In addition, the following ontologies—described in 📄 KnowledgeGraph Explorer: Exploring the SimpleModeling Knowledge Graph—are generated as vocabularies for the knowledge graph.

https://www.simplemodeling.org/ontology/simplemodelingorg#: The core vocabulary for SimpleModeling.org as a whole. It defines the central schema for site structure, including Article, GlossaryTerm, Category, and Site. Prefix: smorg.
https://www.simplemodeling.org/bok/ontology/0.1-SNAPSHOT#: The vocabulary representing the SimpleModeling Body of Knowledge. It models BoK topics, knowledge areas, and reference relationships. Prefix: smbok.
https://www.simplemodeling.org/category/ontology/0.1-SNAPSHOT#: The vocabulary for category classification (domains and themes). It provides models for category hierarchies associated with articles and glossary terms. Prefix: smcat.
https://www.simplemodeling.org/docmodel/ontology/0.1-SNAPSHOT#: The vocabulary describing the structure of SmartDox documents, including documents, sections, paragraphs, figures, and code blocks. Prefix: smdoc.
https://www.simplemodeling.org/glossary/ontology/0.1-SNAPSHOT#: The vocabulary representing glossary concepts, defining Term, Definition, Alias, and relations such as broader/narrower. Prefix: smglo.
https://www.simplemodeling.org/bibliography/ontology/0.1-SNAPSHOT#: The vocabulary modeling bibliographic information (books, papers, URLs, etc.), including authors, publication year, publisher, ISBN, and citation relationships. Prefix: smbib.
https://www.simplemodeling.org/project/ontology/0.1-SNAPSHOT#: The vocabulary describing projects associated with SimpleModeling (e.g., smart tools, research lines), defining project names, deliverables, and related components. Prefix: smproj.
https://www.simplemodeling.org/simplemodel/ontology/0.1-SNAPSHOT#: The vocabulary expressing SimpleModeling “modeling elements” such as Entity, Value, Event, and Rule—forming the core schema for meta-level model structure. Prefix: smodel.
https://www.simplemodeling.org/componentRepository/ontology/0.1-SNAPSHOT#: The vocabulary representing the component repository—a collection of reusable components—defining components, interfaces, and dependencies. Prefix: smcompr.

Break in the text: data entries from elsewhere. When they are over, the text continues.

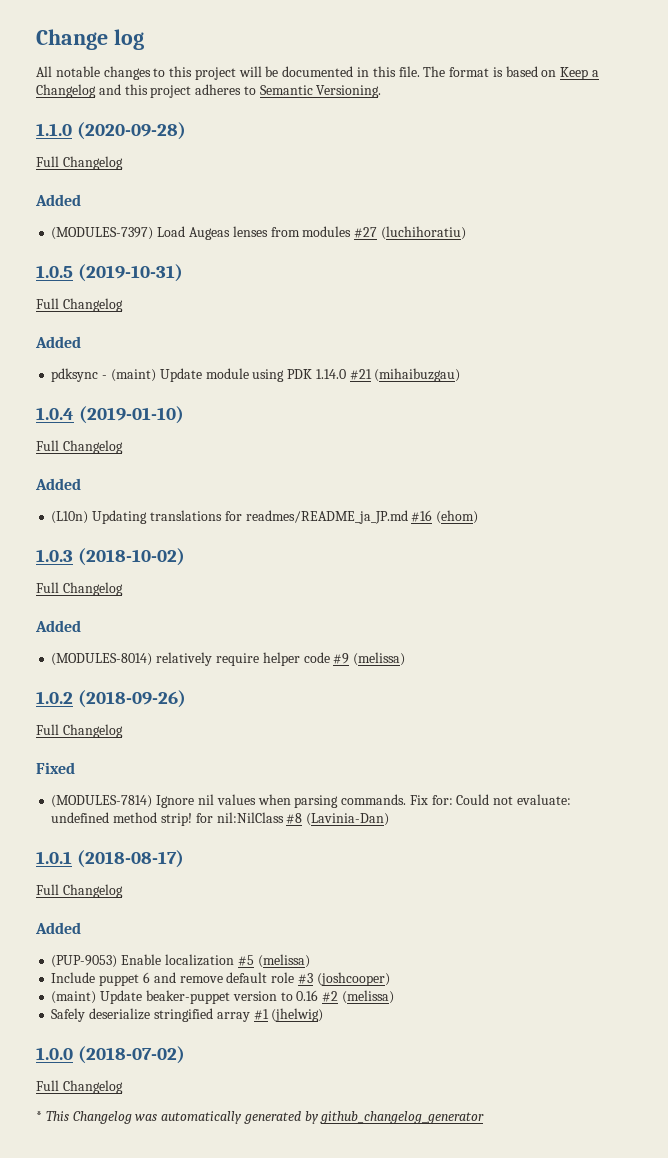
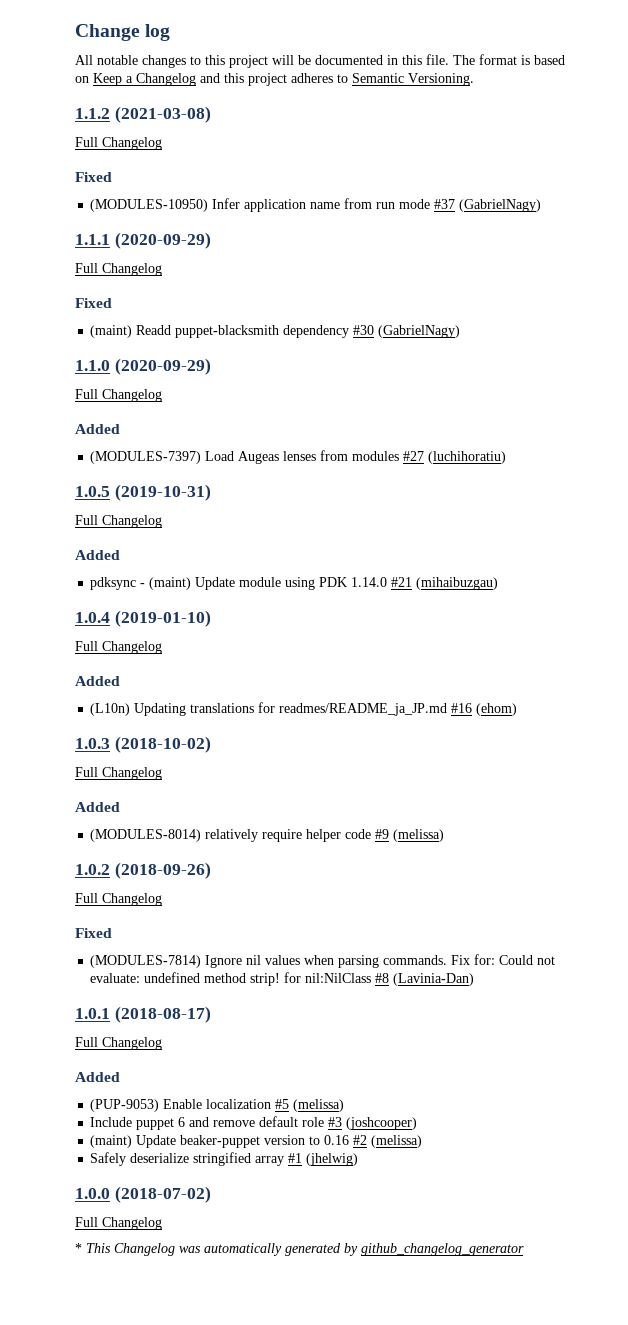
(382, 91) none -> [75,106,211,123] [75,137,162,150] [75,172,112,182] [90,198,542,212] [75,232,211,249] [75,263,162,276] [75,298,112,308] [90,325,461,338] // 1.1.2 (2021-03-08) // Full Changelog // Fixed // (MODULES-10950) Infer application name from run mode #37 (GabrielNagy) // 1.1.1 (2020-09-29) // Full Changelog // Fixed // (maint) Readd puppet-blacksmith dependency #30 (GabrielNagy)
[77,122,187,140] (2020-09-28) -> [114,358,211,375] (2020-09-29)

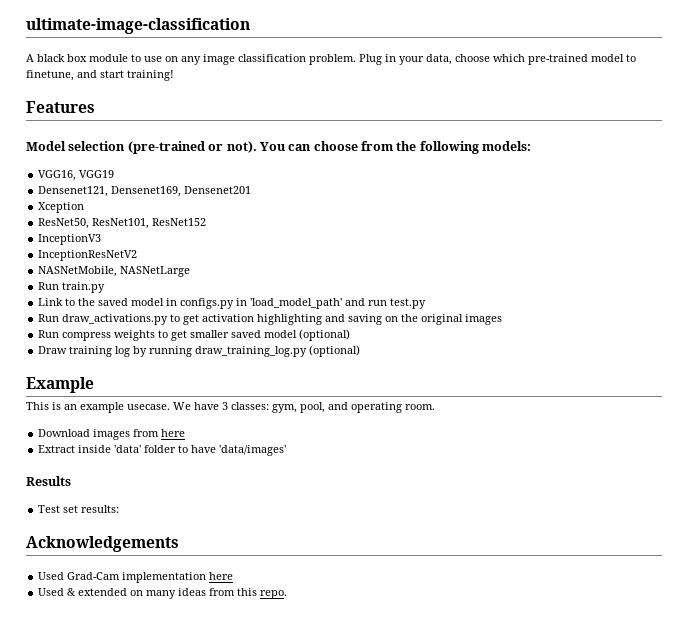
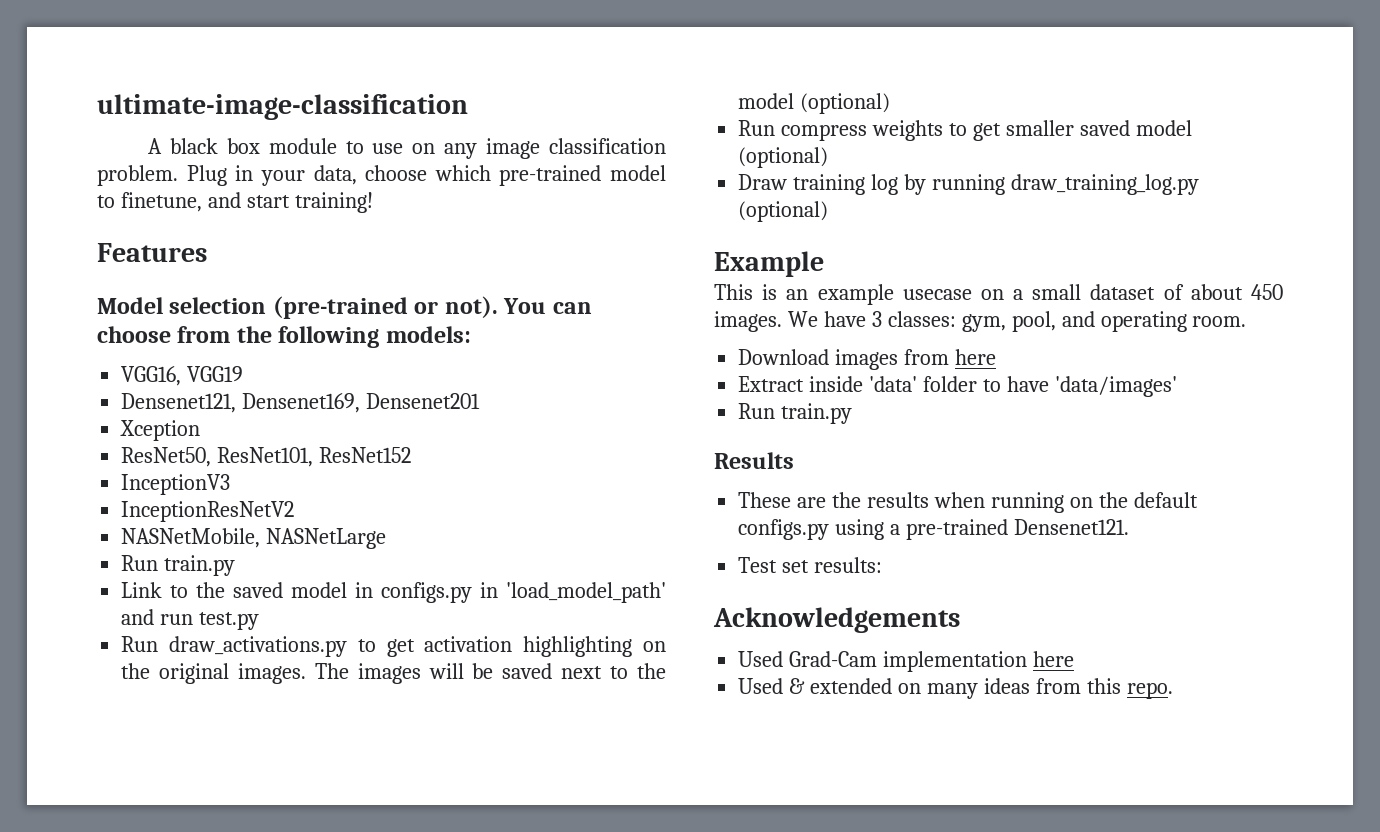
[325,314,383,325] and saving -> (633, 646) none
[465,314,503,325] images -> [237,663,666,684] [738,93,891,114] images. The images will be saved next to the model (optional)
[127,404,170,410] usecase. -> [902,284,1283,300] [714,311,782,332] usecase on a small dataset of about 450 images.
(287, 450) none -> [738,403,853,424] // Run train.py
(71, 481) none -> [738,492,1198,513] [738,519,1129,540] // These are the results when running on the default configs.py using a pre-trained Densenet121.

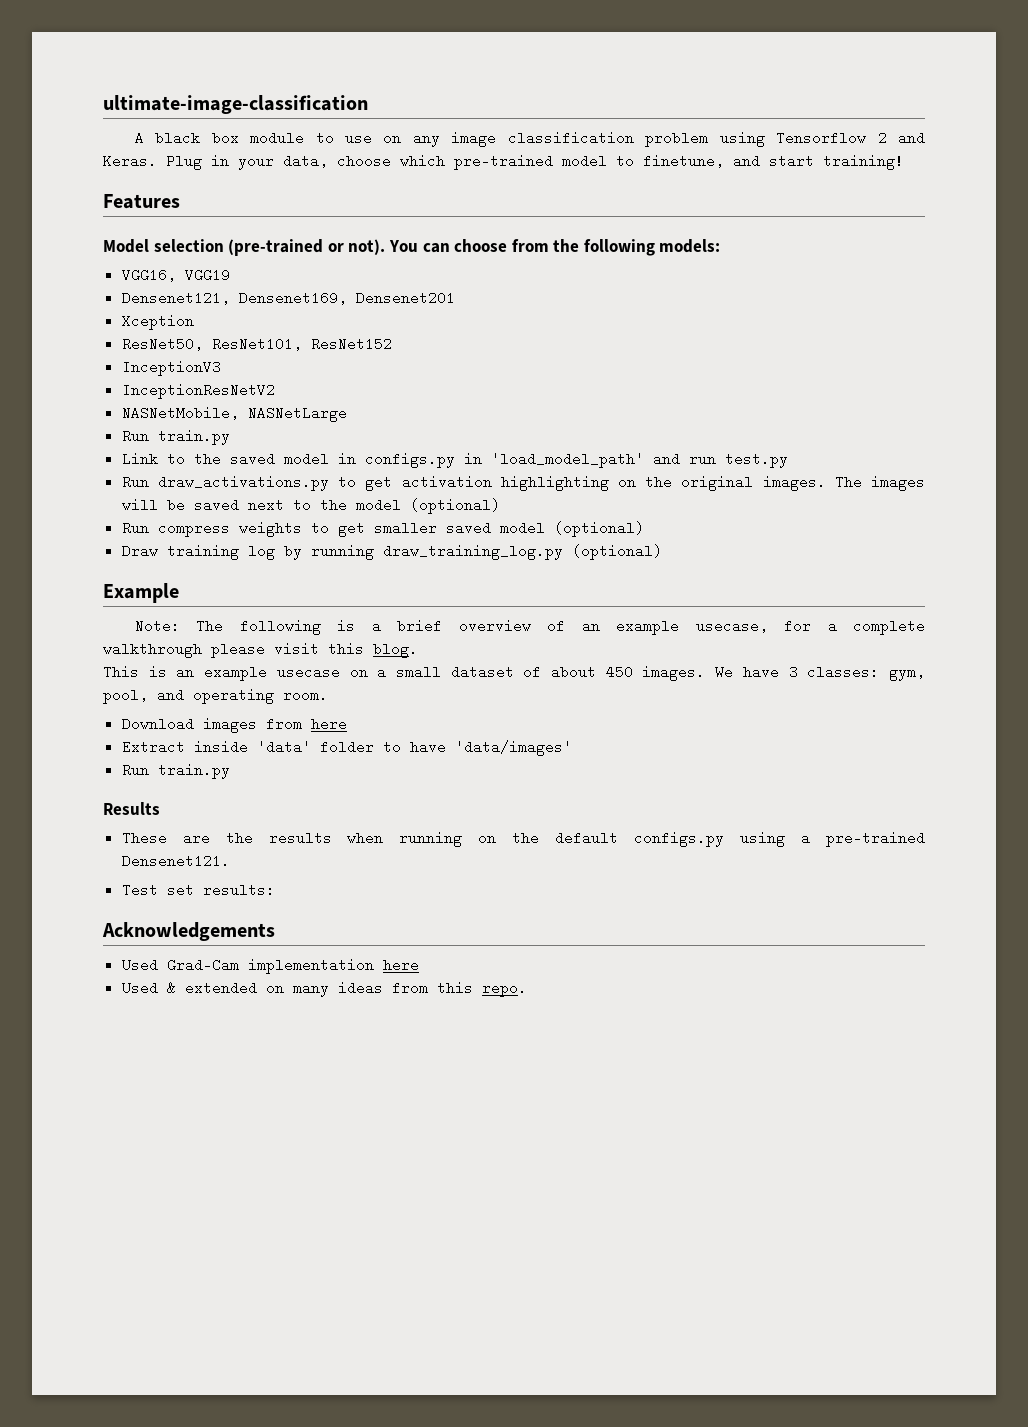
[97,165,178,186] problem. -> [645,131,925,147] [103,154,157,168] problem using Tensorflow 2 and Keras.
(824, 264) none -> [134,619,925,635] [103,642,418,658] // Note: The following is a brief overview of an example usecase, for a complete walkthrough please visit this blog.

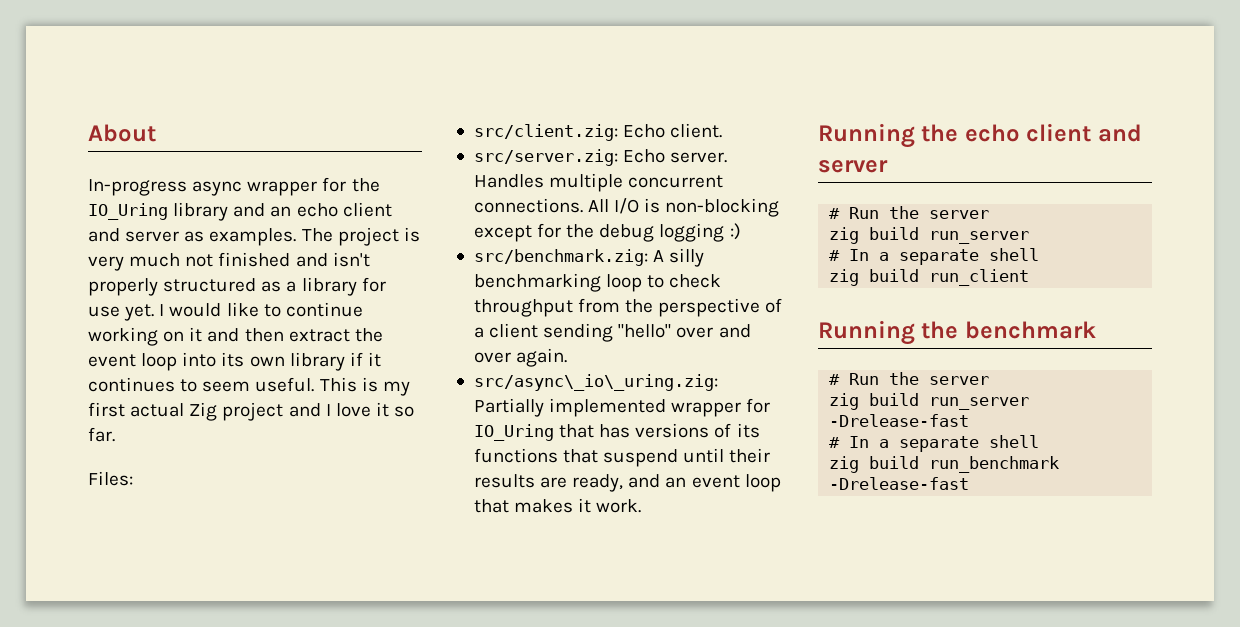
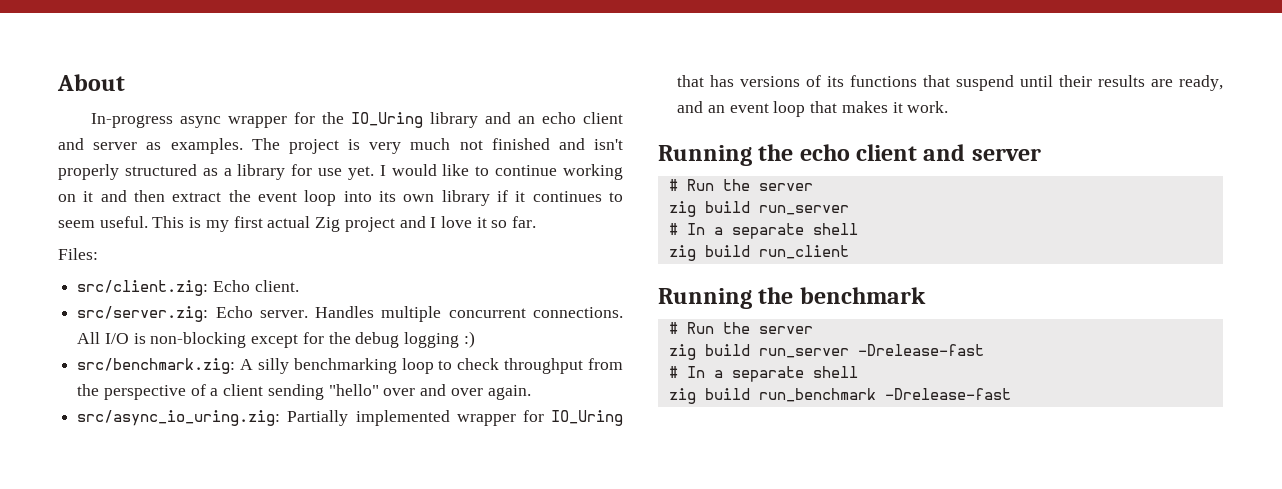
[473,374,718,391] src/async\_io\_uring.zig: -> [77,410,281,426] src/async_io_uring.zig:

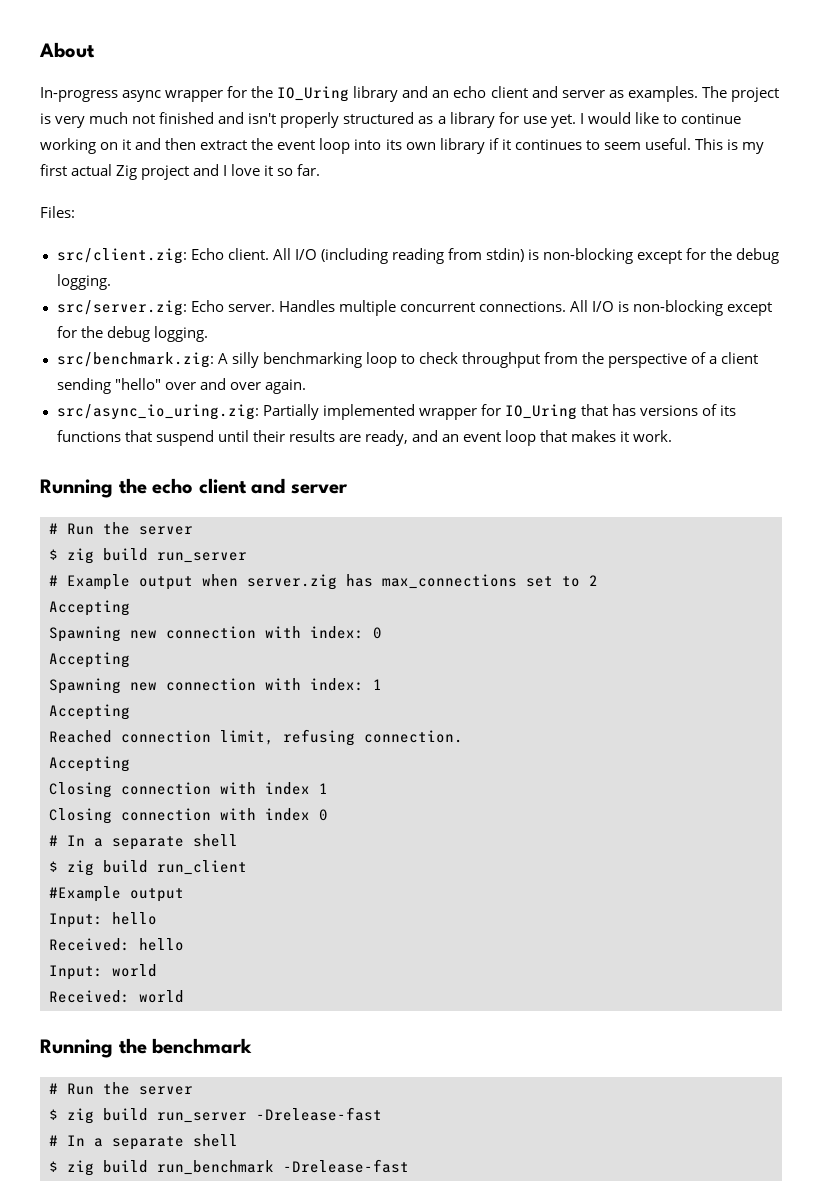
(299, 286) none -> [272,248,780,264] [56,274,111,290] All I/O (including reading from stdin) is non-blocking except for the debug logging.
[404,331,475,348] logging :) -> [153,326,208,342] logging.
[668,201,849,217] [668,223,858,239] zig build run_server // # In a separate shell // -> [49,548,247,564] [49,574,598,590] [49,600,130,616] [49,626,382,642] [49,652,130,668] [49,678,382,694] [49,704,130,720] [49,729,463,746] [49,756,130,772] [49,782,328,798] [49,808,328,824] [49,834,238,850] [49,861,58,872] $ zig build run_server // # Example output when server.zig has max_connections set to 2 // Accepting // Spawning new connection with index: 0 // Accepting // Spawning new connection with index: 1 // Accepting // Reached connection limit, refusing connection. // Accepting // Closing connection with index 1 // Closing connection with index 0 // # In a separate shell // $
(849, 252) none -> [49,886,184,902] [49,912,157,928] [49,938,184,951] [49,964,157,980] [49,990,184,1003] // #Example output // Input: hello // Received: hello // Input: world // Received: world
(813, 330) none -> [49,1109,58,1120] $
(858, 372) none -> [49,1161,58,1172] $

Semantic Integration Engine

We developed the Semantic Integration Engine to make use of the RDF-based knowledge provided by the BoK.

The SIE integrates RDF (structure), vectors (semantic distance), and graphs (relationships) to provide a “knowledge access layer” that is easy for AI to interpret.

More concretely, it provides the following capabilities:

Concept Retrieval: Extracts LexiDox-based vocabulary using semantic similarity.
Passage Retrieval: Searches SmartDox-derived text at the chunk level.
Graph Retrieval: Retrieves and integrates related RDF graph structures from Fuseki.
ChatGPT integration via MCP/WebSocket (planned): Allows ChatGPT to query the SIE directly.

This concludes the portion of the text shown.